Свой среди чужих, чужой среди своих (Михалков, Володарский) - страница 12

— Ладно, и этому научимся. Я их, гадов, сам в расход пускать буду! В общем, решено! Я пока в чека поеду. Там какая-то женщина меня ждет. Муж у нее пропал, путевой обходчик. Еще одно дело, черт подери! До вечера! — Он взял со стола фуражку и пошел к двери.

 

Станционное строение — одноэтажное, бревенчатое и длинное, как барак, с фасада обугленное, со множеством следов от пуль. Совсем недавно станцию брали с боем у семеновцев. Напротив здания, через пути, полуразрушенный пакгауз, водокачка с рукавом для заправки водой паровозов. На запасных путях здесь и там приткнулись разбитые вагоны с ободранной на топливо обшивкой. Они просвечивались насквозь, и балки остова выпирали, как ребра павшего животного.

На пустынном перроне китайчонок показывал фокусы нескольким зевакам. Люди молча и равнодушно наблюдали, как мальчишка подбрасывал монетку, извлекал ее то из рукавов драной курточки, то из карманов.

— Фокуса-покуса! — громко выкрикивал китайчонок и протягивал грязную ручонку к зевакам, и глаза его хитро поблескивали. — Товалиса плолеталия, дай покусать! Оцень давно не кусал! Совсем сил нету!

Состав из девяти вагонов, старых, расшатанных, стоял у перрона. Паровоз тяжело пускал желто-белые клубы пара. Машинист в сдвинутой со лба фуражке кричал худому, долговязому парнишке:

— Кто буксы глядеть будет, туды твою! Колчак, что ли?

— Не успел, Гаврила Петрович. Я счас, я мигом.

— Мигом... — продолжал бурчать старый машинист. — Авария тоже мигом случается.

Дежурный по станции стоял у небольшого медного колокола, держался за веревочку, привязанную к «языку», и то и дело поглядывал на часы.

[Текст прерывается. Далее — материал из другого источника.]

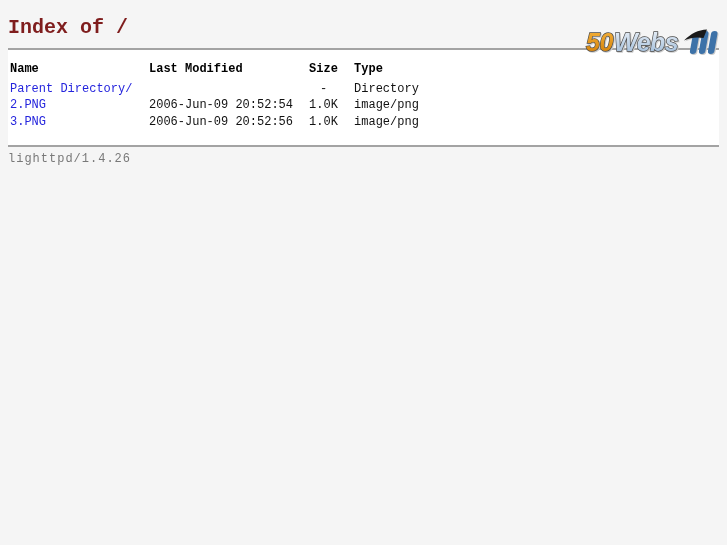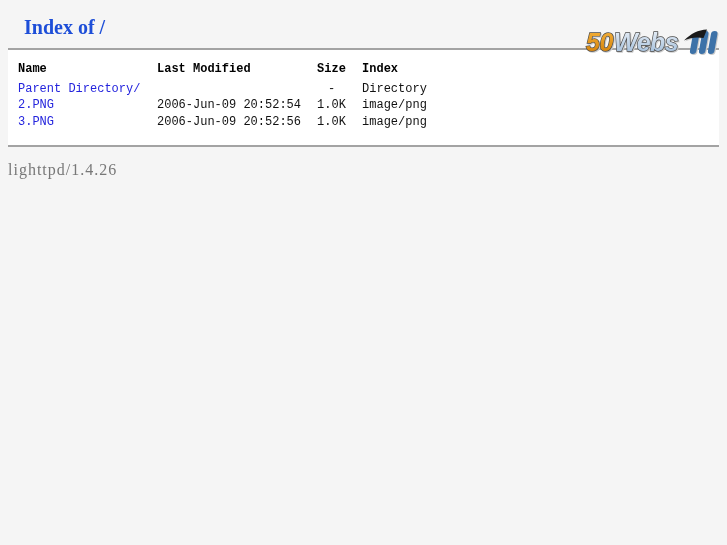--- a/index.html
+++ b/index.html
@@ -15,9 +15,9 @@
     font-size: 20px;
     line-height: 23px;
     font-weight: bold;
-    color: #1d4ed8;
-    margin: 8px 0 9px 16px;
-    font-family: Liberation Serif, serif;
+    color: #7f1d1d;
+    margin: 8px 0 9px 0;
+    font-family: Liberation Mono, monospace;
   }
 
   .logo {

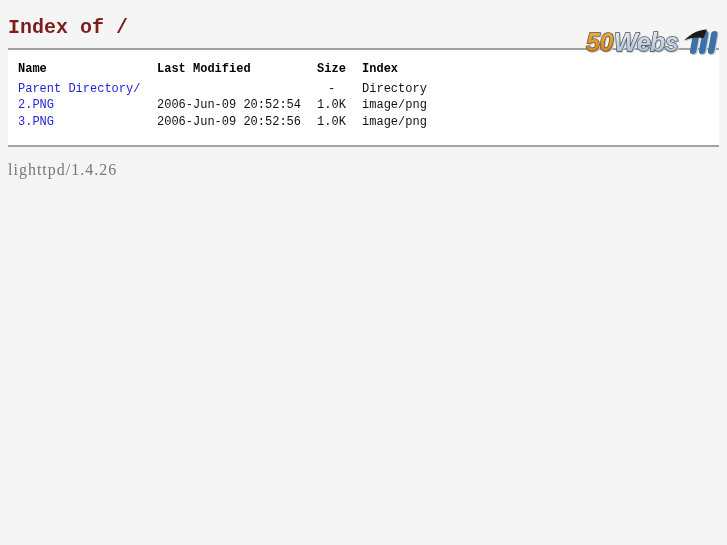--- a/index.html
+++ b/index.html
@@ -40,7 +40,7 @@
   table.file-table {
     border-collapse: separate;
     border-spacing: 2px;
-    margin-left: 8px;
+    margin-left: 0;
     font-family: "Liberation Mono", monospace;
     font-size: 12px;
     color: #111;

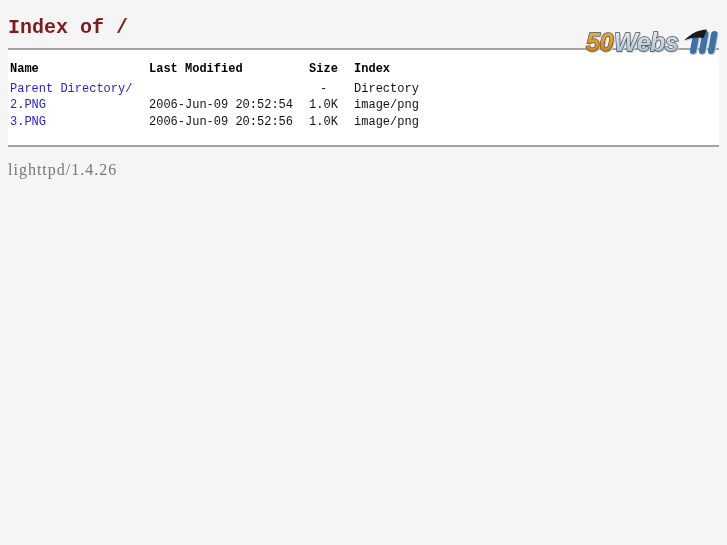--- a/index.html
+++ b/index.html
@@ -110,7 +110,7 @@
           <th class="n">Name</th>
           <th class="m">Last Modified</th>
           <th class="s">Size</th>
-          <th class="t">Index</th>
+          <th class="t">Type</th>
         </tr>
       </thead>
       <tbody>

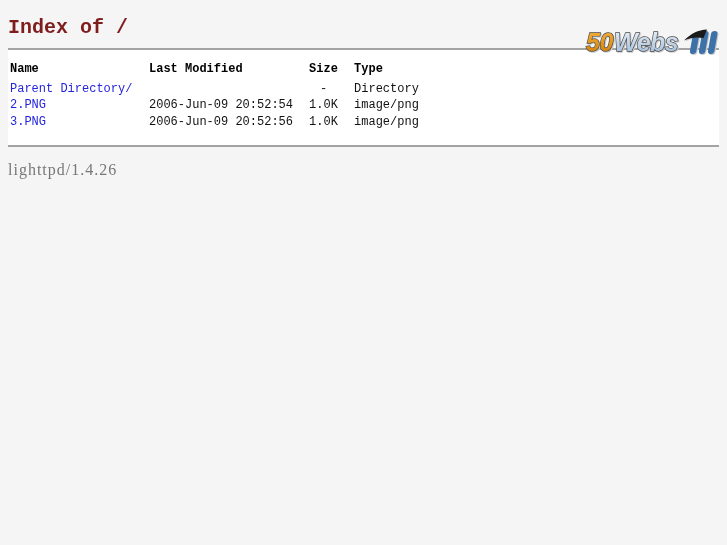--- a/index.html
+++ b/index.html
@@ -64,10 +64,10 @@
   }
 
   .foot {
-    font-family: Liberation Serif, serif;
-    font-size: 16px;
+    font-family: Liberation Mono, monospace;
+    font-size: 12px;
     color: var(--footer-color, #787878);
-    padding-top: 14px;
+    padding-top: 5px;
     letter-spacing: 1px;
   }
 </style>

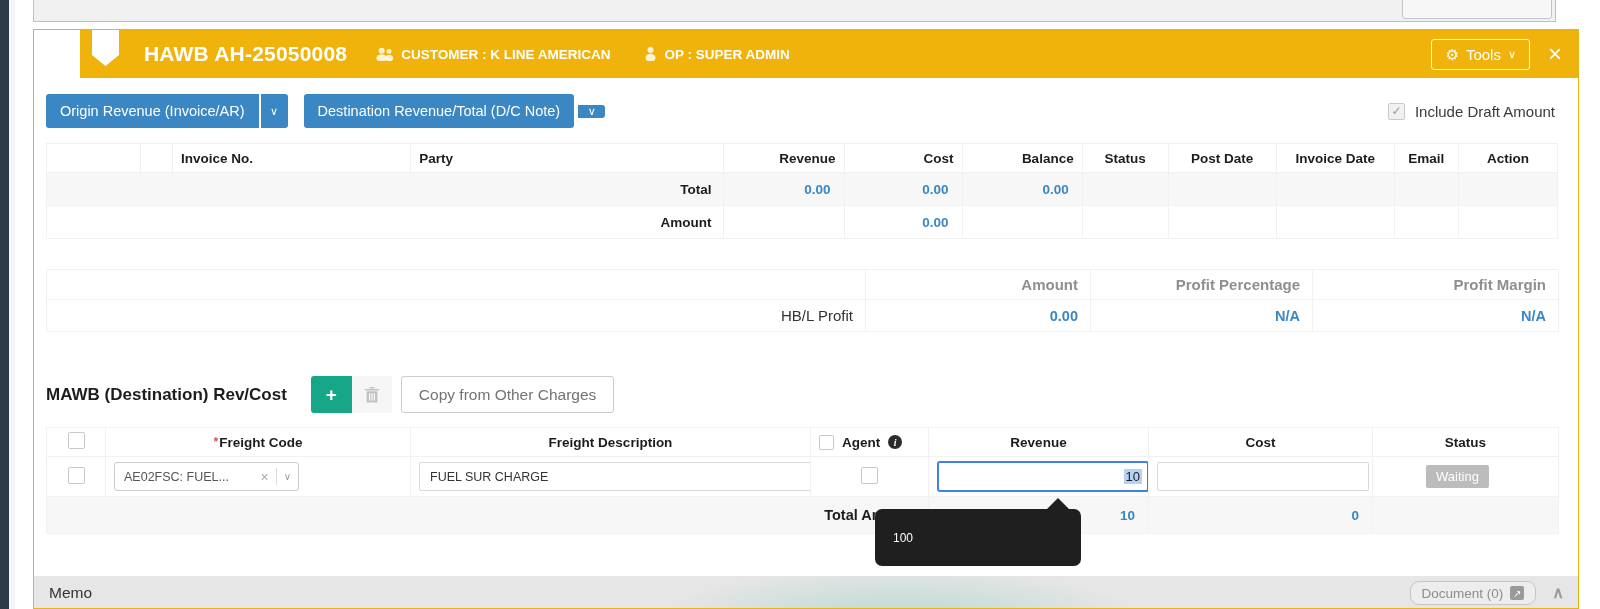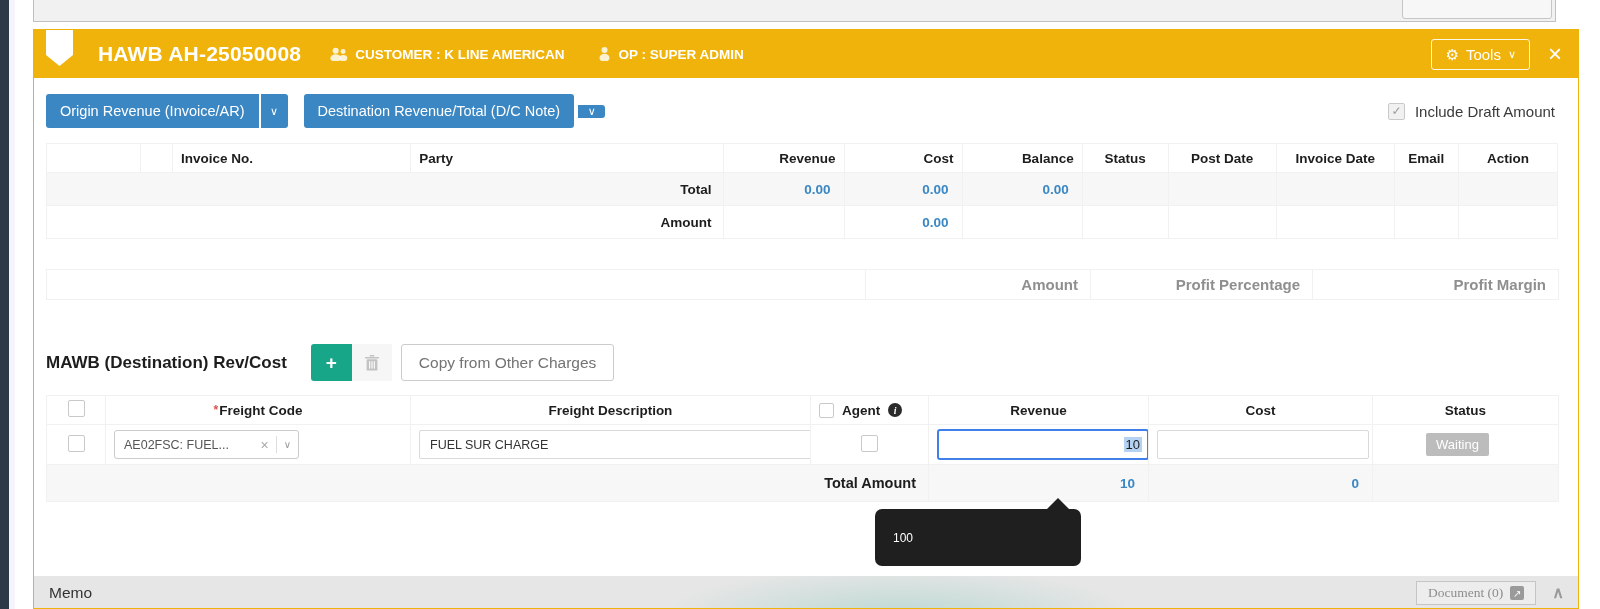--- a/index.html
+++ b/index.html
@@ -33,7 +33,7 @@
   }
   .panel-header {
     height:48px; background:#f0b30b; display:flex; align-items:center;
-    padding:0 16px 0 64px; position:relative; color:#fff;
+    padding:0 16px 0 64px; position:relative; color:#fff;margin-left:46px;
   }
   .bookmark {
     position:absolute; left:12px; top:-3px; width:27px; height:39px; background:#fff;

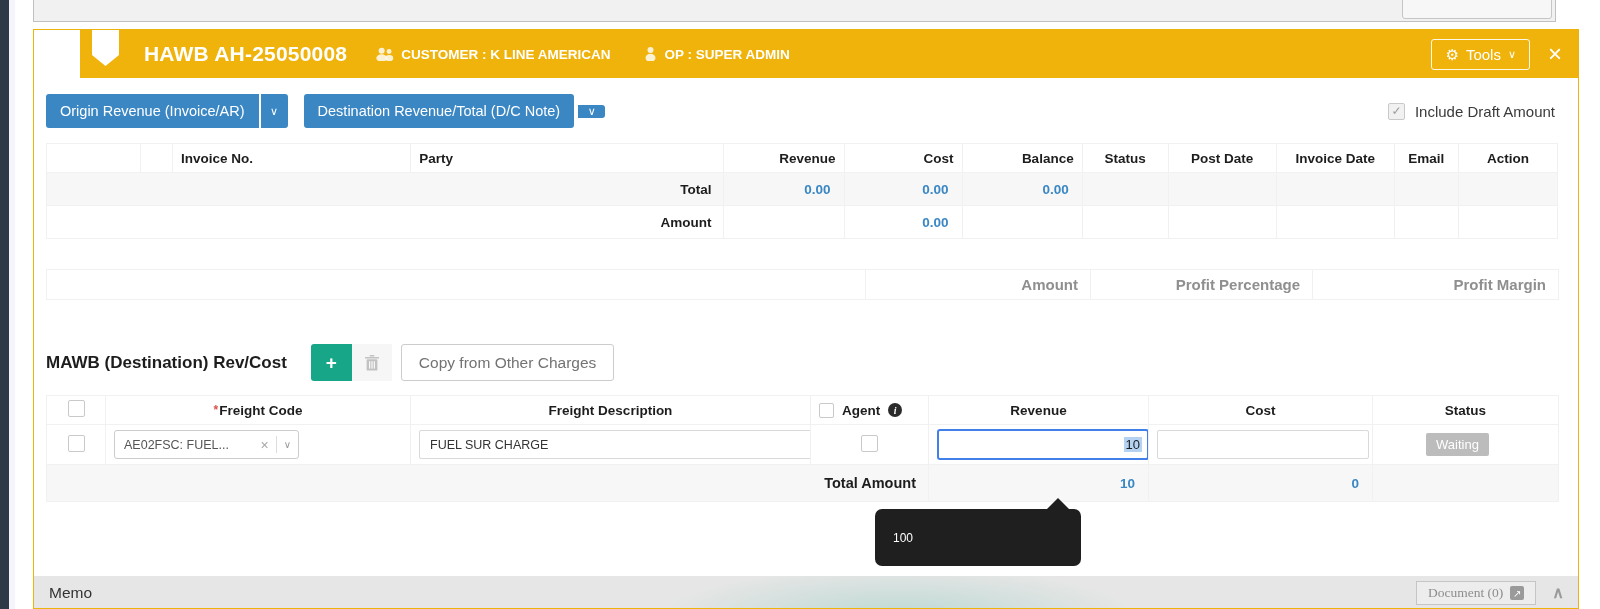--- a/index.html
+++ b/index.html
@@ -301,6 +301,12 @@
         <th>Profit Percentage</th>
         <th>Profit Margin</th>
       </tr>
+      <tr>
+        <td class="plabel">HB/L Profit</td>
+        <td class="pval">0.00</td>
+        <td class="pval">N/A</td>
+        <td class="pval">N/A</td>
+      </tr>
     </tbody>
       </table>
 

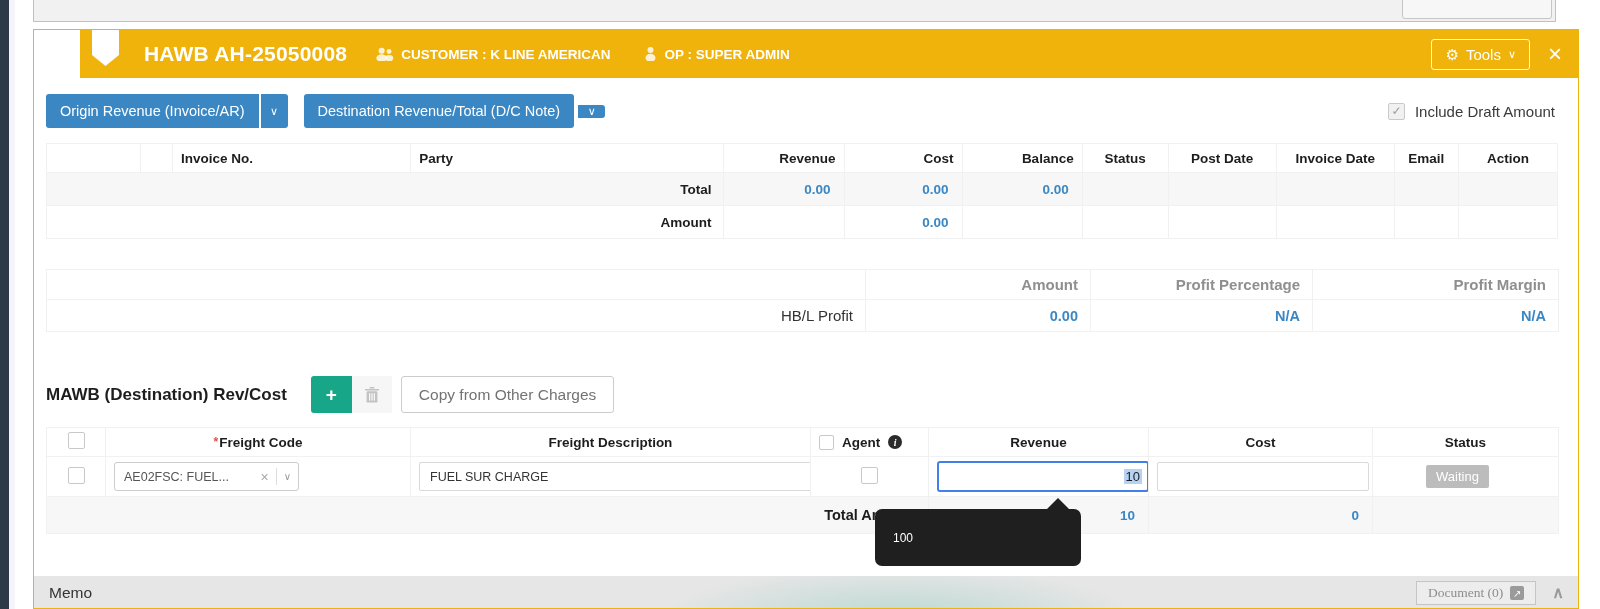--- a/index.html
+++ b/index.html
@@ -147,8 +147,8 @@
   .memo-title { font-size:15.5px; color:#333; padding-top:3px; }
   .doc-btn {
     margin-left:auto; display:flex; align-items:center; gap:7px;
-    border:1px solid #c5c5c5; border-radius:0; padding:3px 11px; height:24px;
-    font-size:13.5px; color:#8d8d8d; background:rgba(255,255,255,.3); cursor:pointer; font-family:Liberation Serif, serif;
+    border:1px solid #c5c5c5; border-radius:9px; padding:3px 11px; height:24px;
+    font-size:13.5px; color:#8d8d8d; background:rgba(255,255,255,.3); cursor:pointer; font-family:Liberation Sans, sans-serif;
   }
   .ext-ic {
     width:14px; height:14px; background:#9a9a9a; border-radius:2px; color:#fff;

С крыш вагонов кричали ему мешочники:

— Давай отправляй, ирод!

— Сколько ждать можно? Саботажник!

— Трибунала на него нету! Давай команду, черт тонконогий!

Дежурный равнодушно выслушивал ругань.

А на запасных путях, далеко за станцией, стоял еще один вагон, весь в грязно-белых потеках, окна были забрызганы известью. С крыши стекала свежая краска. По боку Вагона, под окнами, огромными кривыми буквами выведено: «В ремонт».

Неподалеку стоял открытый автомобиль. Рядом с ним — Сарычев, Липягин, Кунгуров, Грунько, Дмитриев, Лемех и еще один человек в железнодорожной форме, в старенькой фуражке с треснутым козырьком. Все, кроме Сарычева, были одеты в штатское — кепки, пиджаки, сапоги. Они походили на мешочников. Липягин в руке держал тяжелый брезентовый баул. На запястье руки и на ручке баула поблескивали металлические дужки наручников.

— Хорош! — улыбнулся Сарычев, оглядывая Липягина.

— А что? Все по форме! — в ответ улыбнулся тот.